Understand which aggregate queries use the index

In most cases, aggregate system functions in Azure Cosmos DB will use the index. However, depending on the filters or additional clauses in an aggregate query, the query engine may be required to load a high number of documents. Typically, the query engine will apply equality and range filters first. After applying these filters, the query engine can evaluate additional filters and resort to loading remaining documents to compute the aggregate, if needed.

For example, given these two sample queries, the query with both an equality and CONTAINS system function filter will generally be more efficient than a query with just a CONTAINS system function filter. This is because the equality filter is applied first and uses the index before documents need to be loaded for the more expensive CONTAINS filter.

Query with only CONTAINS filter - higher RU charge:

SELECT COUNT(1)
FROM c
WHERE CONTAINS(c.description, "spinach")

Query with both equality filter and CONTAINS filter - lower RU charge:

SELECT AVG(c._ts)
FROM c
WHERE c.foodGroup = "Sausages and Luncheon Meats" AND CONTAINS(c.description, "spinach")

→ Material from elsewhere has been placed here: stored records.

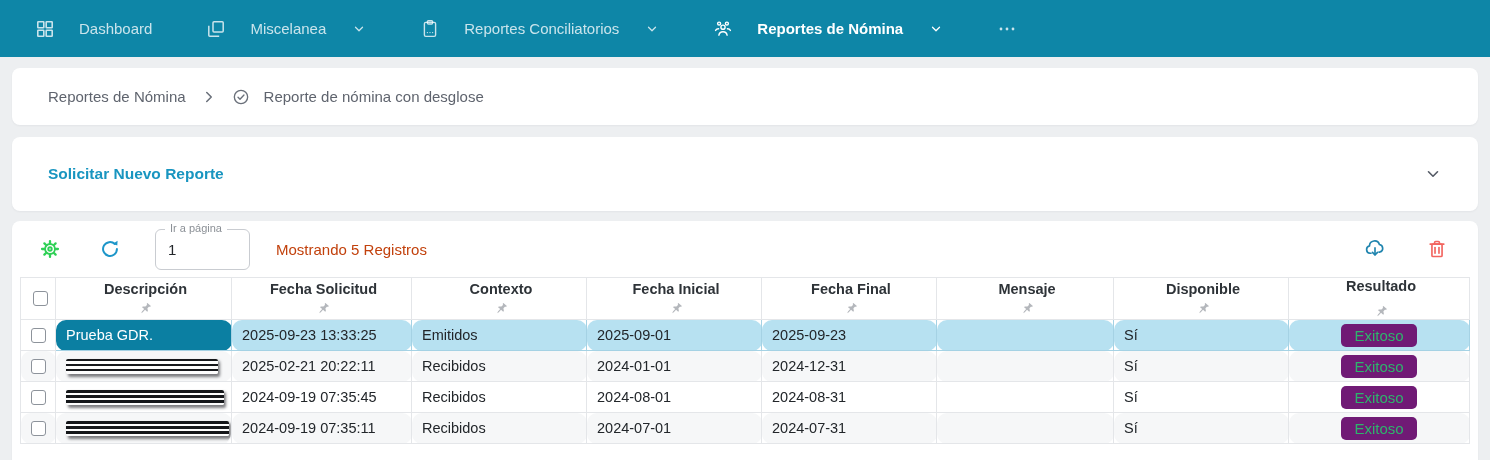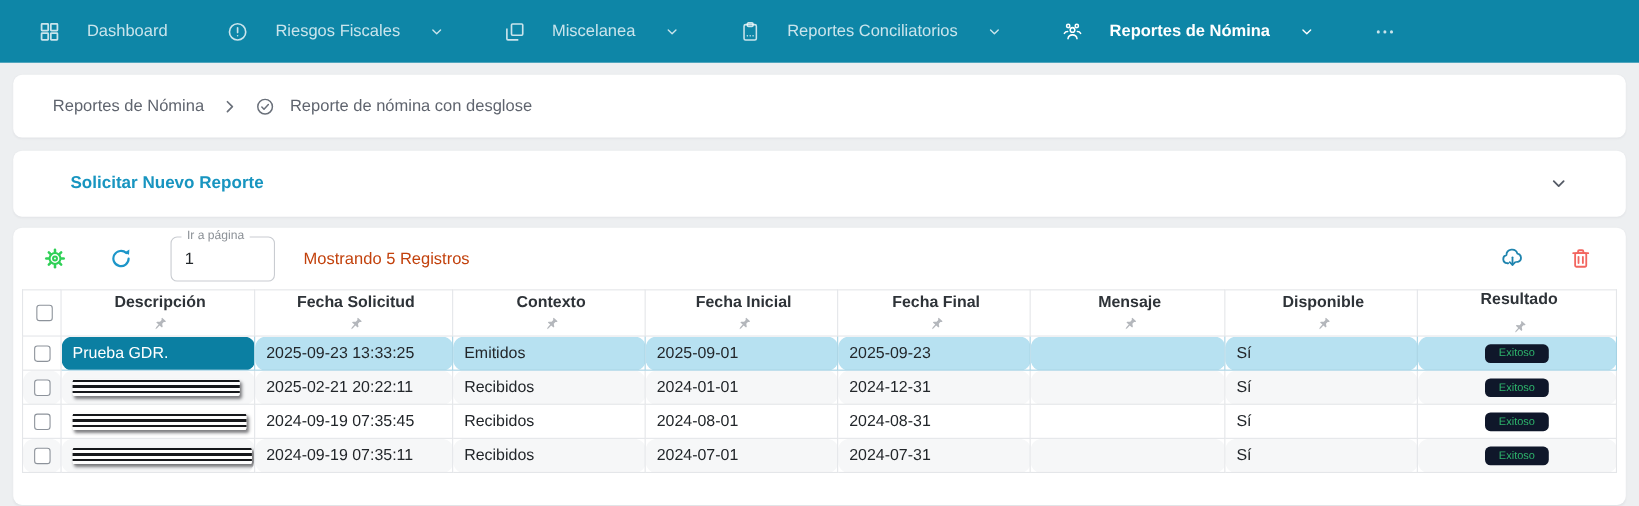"Riesgos Fiscales" div.nav-item { html: <div> <span> <svg> <circle></circle> <line></line> <circle></circle> </svg> </span> <span>Riesgos Fiscales</span> <span> <svg> <path></path> </svg> </span> </div> -> none }
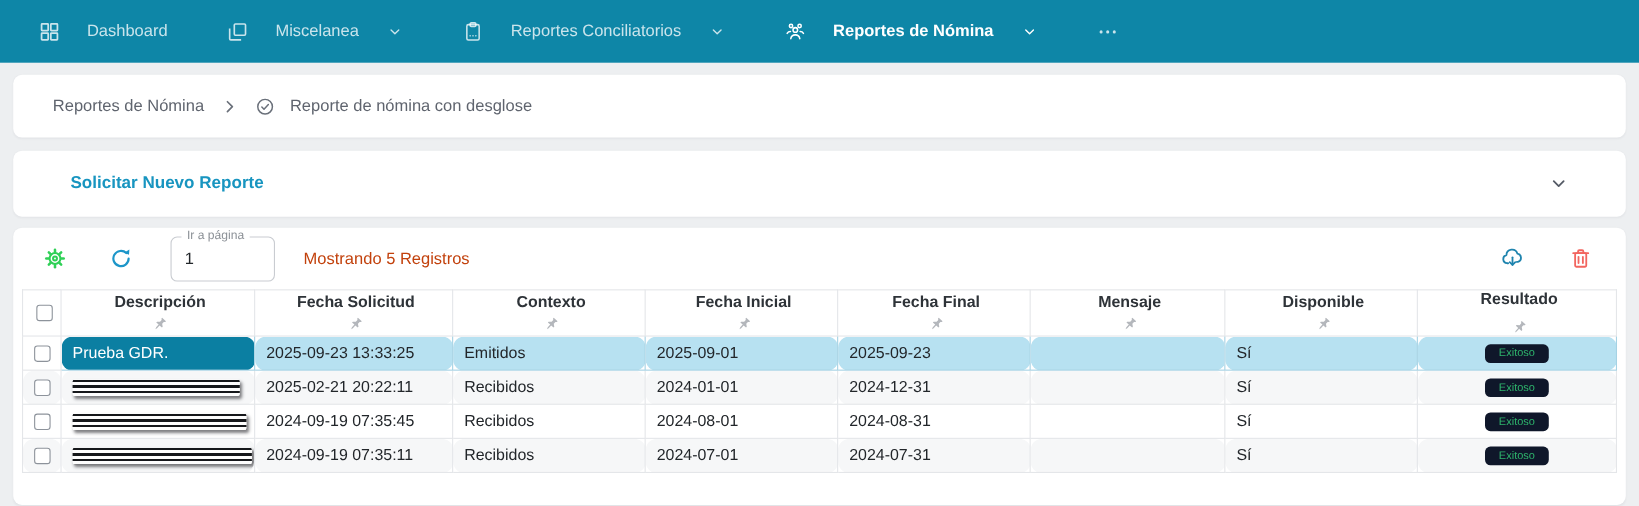"Solicitar Nuevo Reporte" .request-card { height: 60px -> 74px; padding: 0 52px -> 0 36px }
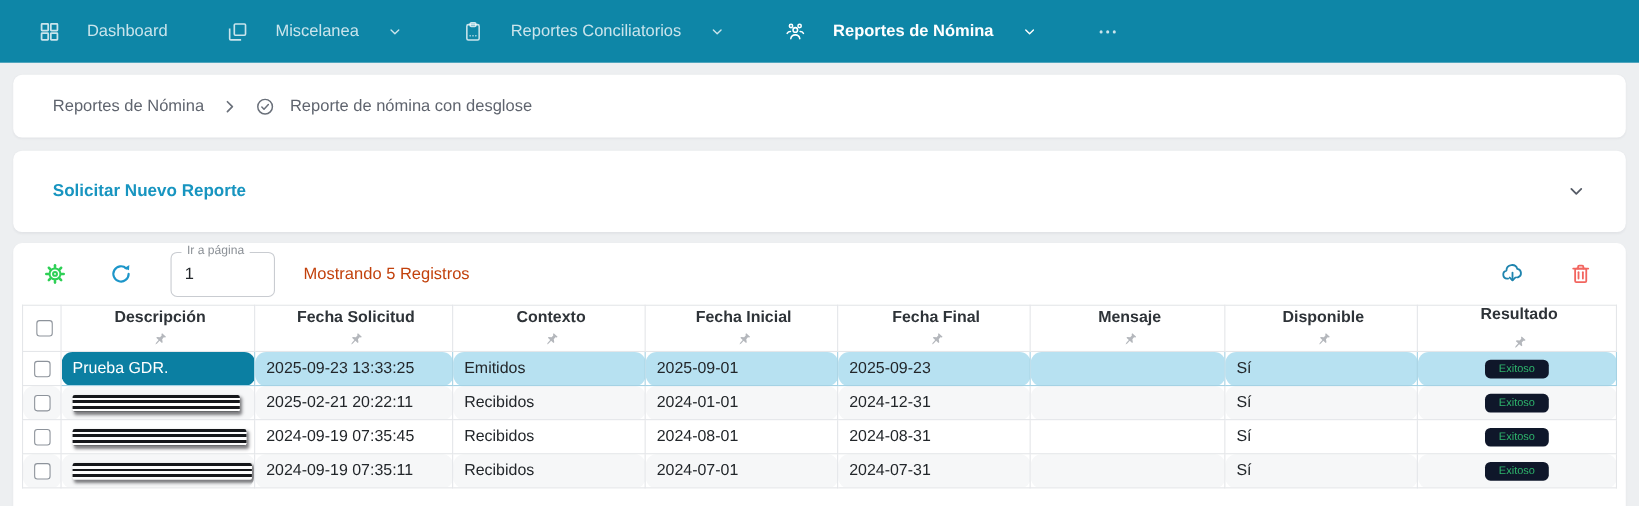"Exitoso" .badge { background: #0f172a -> #701a75; font-size: 10px -> 15px }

Here are additional examples of aggregate queries that will not fully use the index:

Queries with system functions that don't use the index

You should refer to the relevant system function's page to see if it uses the index.

SELECT MAX(c._ts)
FROM c
WHERE CONTAINS(c.description, "spinach")

Aggregate queries with user-defined functions(UDF's)

SELECT AVG(c._ts)
FROM c
WHERE udf.MyUDF("Sausages and Luncheon Meats")

Queries with GROUP BY

The RU charge of queries with GROUP BY will increase as the cardinality of the properties in the GROUP BY clause increases. In the below query, for example, the RU charge of the query will increase as the number unique descriptions increases.

The RU charge of an aggregate function with a GROUP BY clause will be higher than the RU charge of an aggregate function alone. In this example, the query engine must load every document that matches the c.foodGroup = "Sausages and Luncheon Meats" filter so the RU charge is expected to be high.

SELECT COUNT(1)
FROM c
WHERE c.foodGroup = "Sausages and Luncheon Meats"
GROUP BY c.description

If you plan to frequently run the same aggregate queries, it may be more efficient to build a real-time materialized view with the Azure Cosmos DB change feed than running individual queries.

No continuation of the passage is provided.